Site Reliability Engineer Manager, Cloud Operations
Ping Identity | Infrastructure Operations (2103) | Denver, CO
At Ping Identity, we're changing the way people think about enterprise security technology. With our innovative Identity Defined Security platform, we're helping to build a borderless world where people have total freedom to work wherever and however they want. Without friction. Without fear.
We're headquartered in Denver, Colorado, and we have offices and employees around the globe. And we serve the largest, most demanding enterprises worldwide, including over half of the Fortune 100. Because even in the most complex enterprise environments, security shouldn't be a source of anxiety. It should be one of your greatest competitive advantages.
We call this digital freedom. And it's not just something we provide our customers. It's something that drives our company. People don't come here to join a culture that's build on digital freedom. They come to cultivate it.
As a Ping Identity SRE Manager, you will be the lead of a team of SREs involved in every facet of our On-Demand SaaS services. SREs are expected to provide input in the product's design, development, deployment, and operations. Everything needs to just work, all the time... and you’re the one who’s responsible.
This is a management position and is a largely independent one requiring initiative, individual responsibility, and a hands-on approach. You will be building a world class 7x24 systems and operations center.
- Participate as a technical expert providing solutions to operations problems.
- Contribute to new product implementation and provide upkeep and maintenance to existing products and services.
- Implement techniques for keeping systems available by designing simple, repeatable, and reliable solutions.
- Linux systems administration, configuration, troubleshooting and automation.
- Running and maintaining our production infrastructure hosted on AWS.
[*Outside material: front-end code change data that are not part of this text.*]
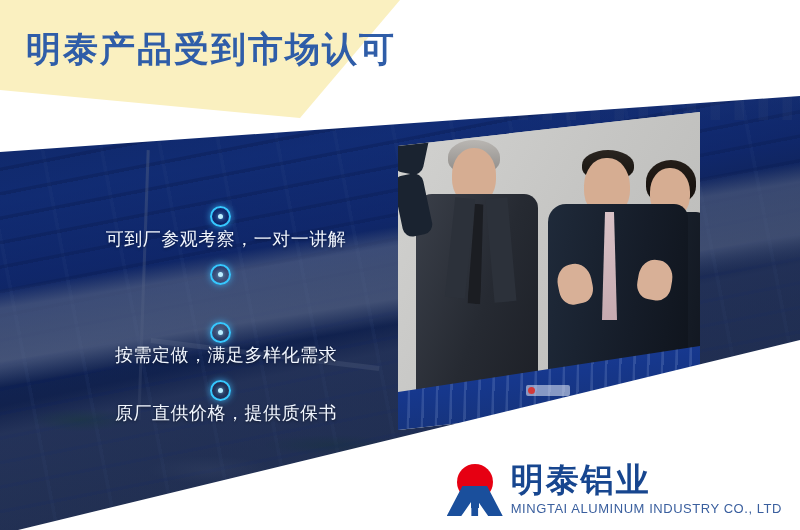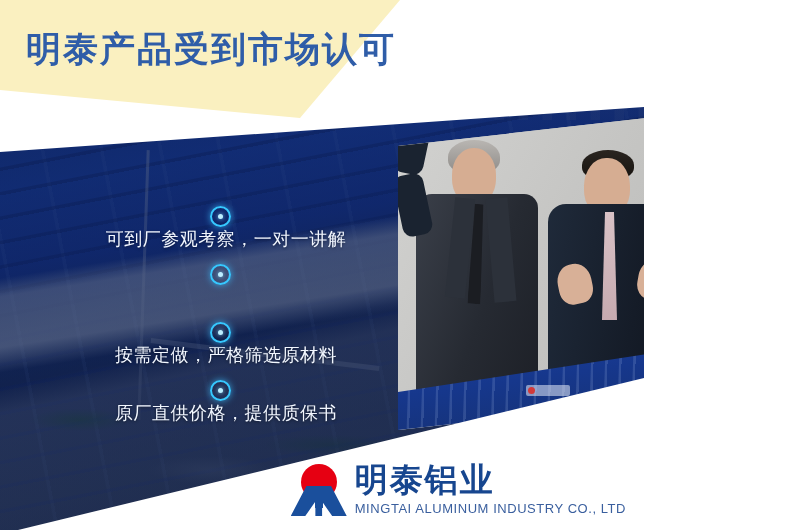--- a/index.html
+++ b/index.html
@@ -6,21 +6,21 @@
     margin: 0;
     padding: 0;
     background: #ffffff;
   }
   body {
     font-family: "Liberation Sans", "DejaVu Sans", sans-serif;
   }
 
   .banner {
     position: relative;
-    width: 644px;
+    width: 800px;
     height: 530px;
     overflow: hidden;
     background: #0d1f47;
   }
 
   
   .bg-photo {
     position: absolute;
     inset: 0;
     background:
@@ -357,21 +357,21 @@
       <span class="bullet-icon"></span>
       <span class="bullet-text">可到厂参观考察，一对一讲解</span>
     </div>
 
     <div class="bullet-row">
       <span class="bullet-icon"></span>
     </div>
 
     <div class="bullet-row">
       <span class="bullet-icon"></span>
-      <span class="bullet-text">按需定做，严格筛选原材料</span>
+      <span class="bullet-text">按需定做，满足多样化需求</span>
     </div>
 
     <div class="bullet-row">
       <span class="bullet-icon"></span>
       <span class="bullet-text">原厂直供价格，提供质保书</span>
     </div>
 
   </div>
 
   <div class="photo-panel">

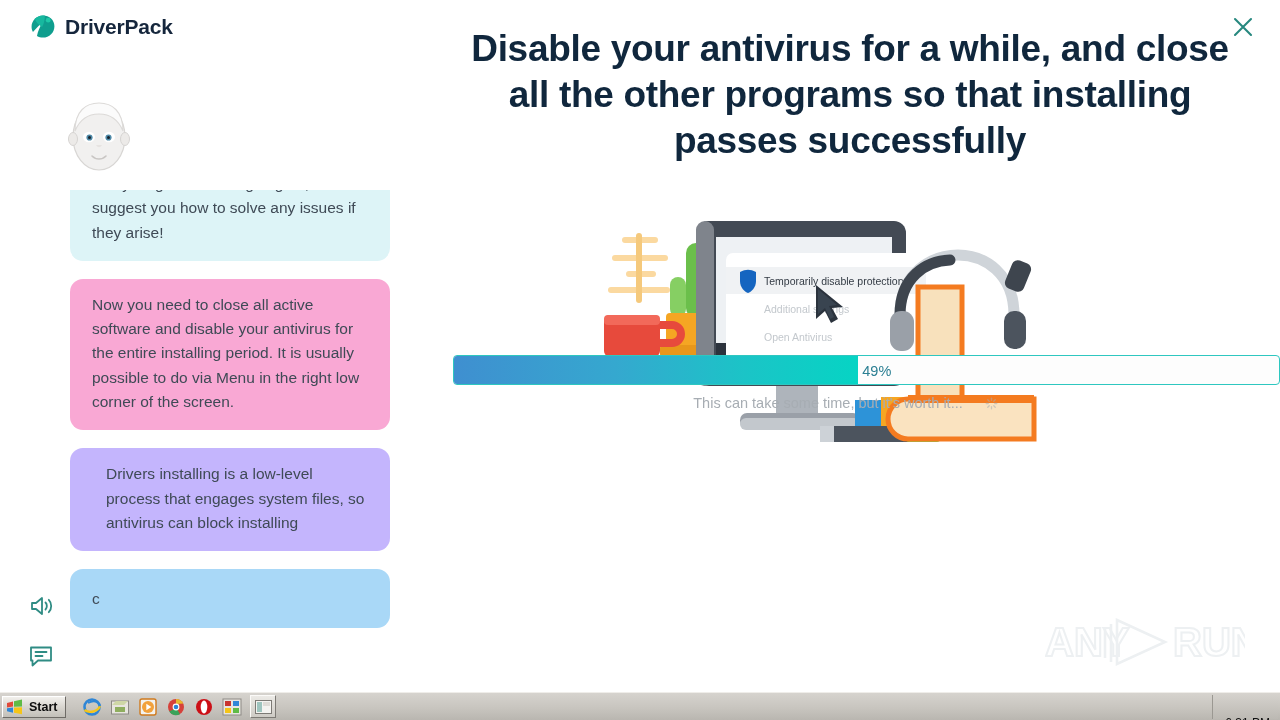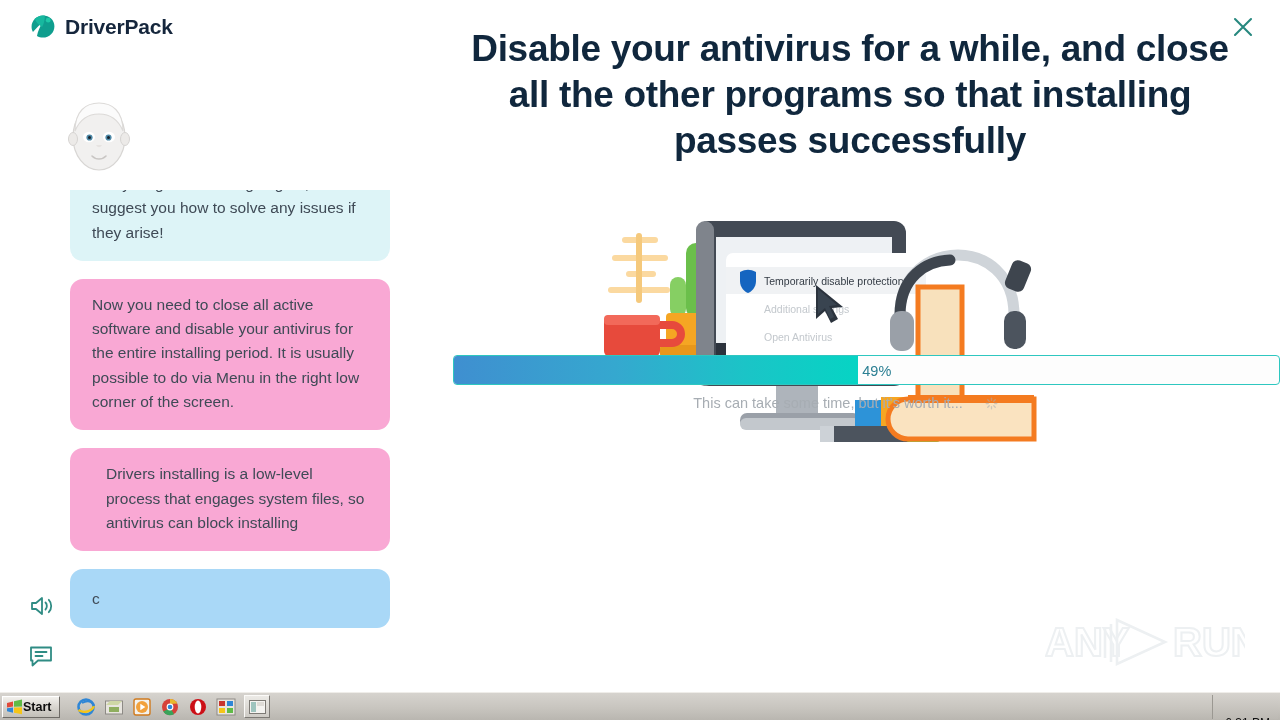--- a/index.html
+++ b/index.html
@@ -53,21 +53,21 @@
     width: 320px;
     border-radius: 13px;
     padding: 14px 22px 16px 22px;
     margin-bottom: 18px;
     color: #3f4a56;
     font-size: 15.5px;
     line-height: 24.3px;
   }
   .bubble.b0 { background: #ddf4f7; margin-top: -32px; }
   .bubble.b1 { background: #f9a8d4; }
-  .bubble.b2 { background: #f9a8d4; padding-left: 36px; }
+  .bubble.b2 { background: #c4b5fd; padding-left: 36px; }
   .bubble.b3 { background: #a9d8f7; min-height: 58px; padding-top: 18px; }
 
   
   .side-icons {
     position: absolute; left: 28px; top: 593px;
     display: flex; flex-direction: column; gap: 24px;
   }
   .side-icon { width: 26px; height: 26px; cursor: pointer; }
 
   
@@ -137,21 +137,21 @@
     position: absolute; left: 0; bottom: 0;
     width: 1280px; height: 28px;
     background: linear-gradient(180deg,#d6d3ce 0%, #c8c5bf 55%, #b9b6b0 100%);
     border-top: 1px solid #efede9;
     display: flex; align-items: center;
   }
   .start-btn {
     margin-left: 2px;
     height: 22px;
     padding: 0 8px 0 3px;
-    display: flex; align-items: center; gap: 0;
+    display: flex; align-items: center; gap: 6px;
     background: linear-gradient(180deg,#f2f0ec 0%, #d9d6d0 48%, #c2bfb8 100%);
     border: 1px solid #6e6b66;
     border-top-color: #ffffff; border-left-color: #ffffff;
     cursor: pointer;
   }
   .start-label { font-size: 12.5px; font-weight: bold; color: #0d0d0d; }
   .qlaunch {
     display: flex; align-items: center; gap: 8px;
     margin-left: 16px;
   }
- Ownership of our 7x24 systems and security operations centers.
- Analysis of complex system behavior, performance and application issues.
- Development of monitoring solutions and analysis across multiple datacenters.
- Capacity analysis and planning, traffic routing, and security policies for Ping’s market leading Single Sign-On SaaS applications.
- Ownership for end-to-end service line at all levels
- This is an on-call position with a rotation schedule (for escalations and incidents).
- 5+ years in Operations and/or DevOps
- Proven track record for sustaining and growing high performance teams.
- 5+ years experience with Linux/UNIX systems administration.
- 2+ years Amazon Web Services (AWS)
- Solid experience with configuration management tools.
- Experience with monitoring tools (New Relic, Datadog, Zabbix).
- Experience with Apache, Tomcat, Cassandra, Kafka, and MySQL.
- IP networking, including familiarity with the functionality, operating, and failure modes of networks.
- Proven technical troubleshooting and performance tuning experience.
- Experience in a high-volume or critical production service environment.